_Action item_. Beginning with the line that contains "- 3. 건물들에 있는 인원들 출입시간과 남아있는 인원에 대한 추적 가능", return every line down to the last one in the material below, exactly and with no others.

_Provided records_.

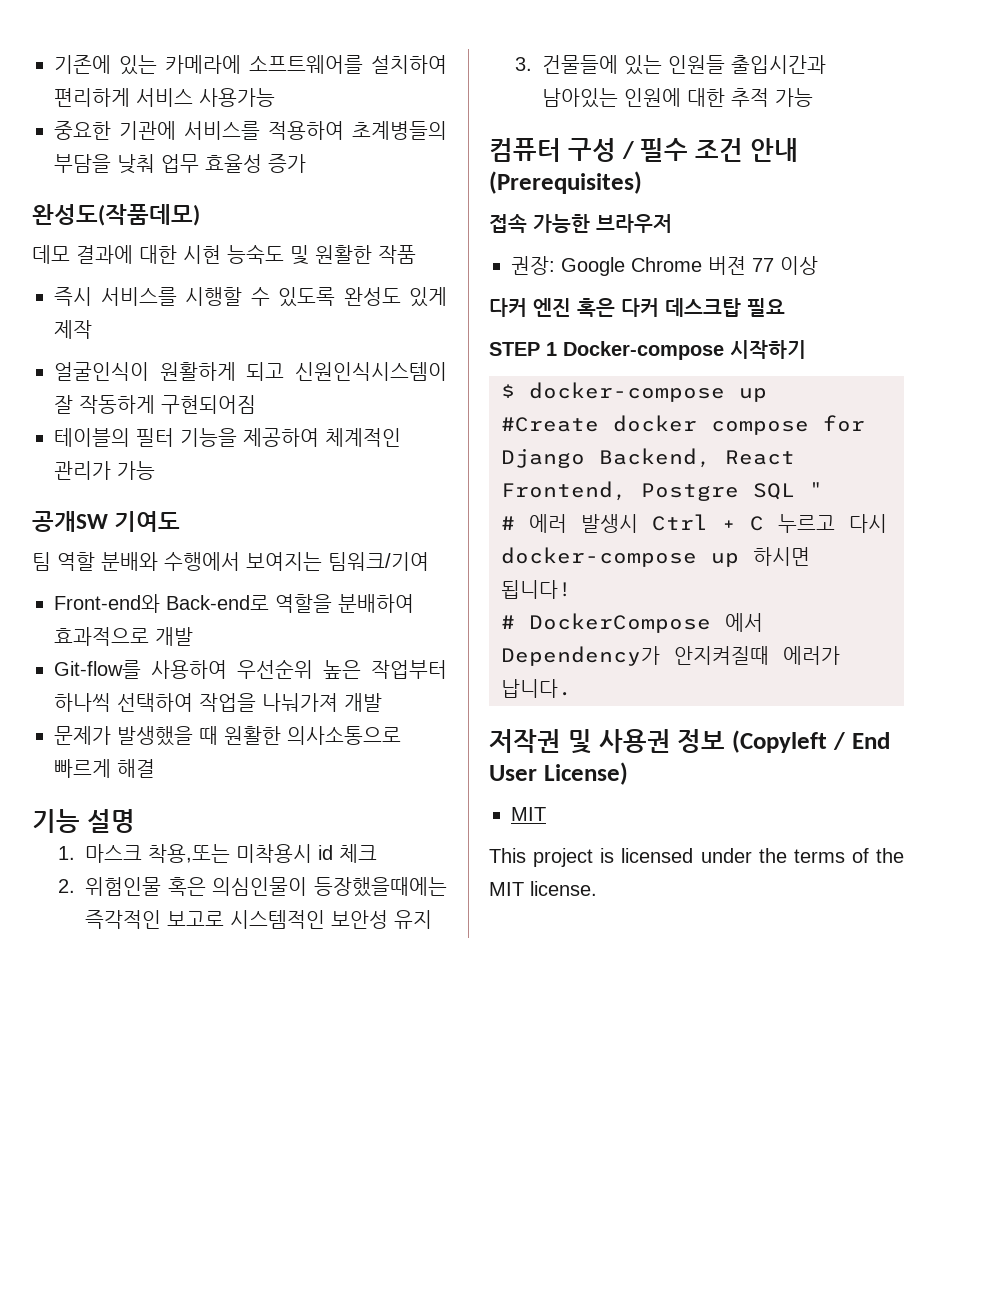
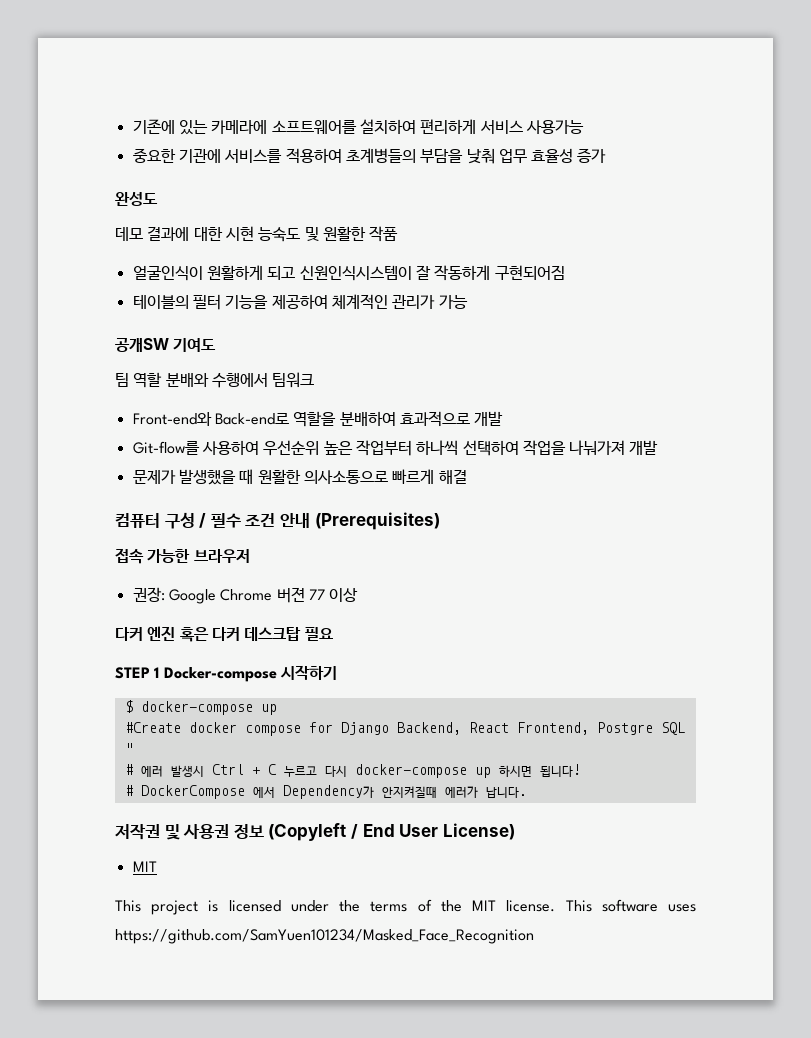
- 완성도(작품데모)
+ 완성도
- 즉시 서비스를 시행할 수 있도록 완성도 있게 제작
- 팀 역할 분배와 수행에서 보여지는 팀워크/기여
+ 팀 역할 분배와 수행에서 팀워크
- 기능 설명
- 1. 마스크 착용,또는 미착용시 id 체크
- 2. 위험인물 혹은 의심인물이 등장했을때에는 즉각적인 보고로 시스템적인 보안성 유지
- 3. 건물들에 있는 인원들 출입시간과 남아있는 인원에 대한 추적 가능
+ This software uses https://github.com/SamYuen101234/Masked_Face_Recognition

_Exercise output_.
- 3. 건물들에 있는 인원들 출입시간과 남아있는 인원에 대한 추적 가능
+ This software uses https://github.com/SamYuen101234/Masked_Face_Recognition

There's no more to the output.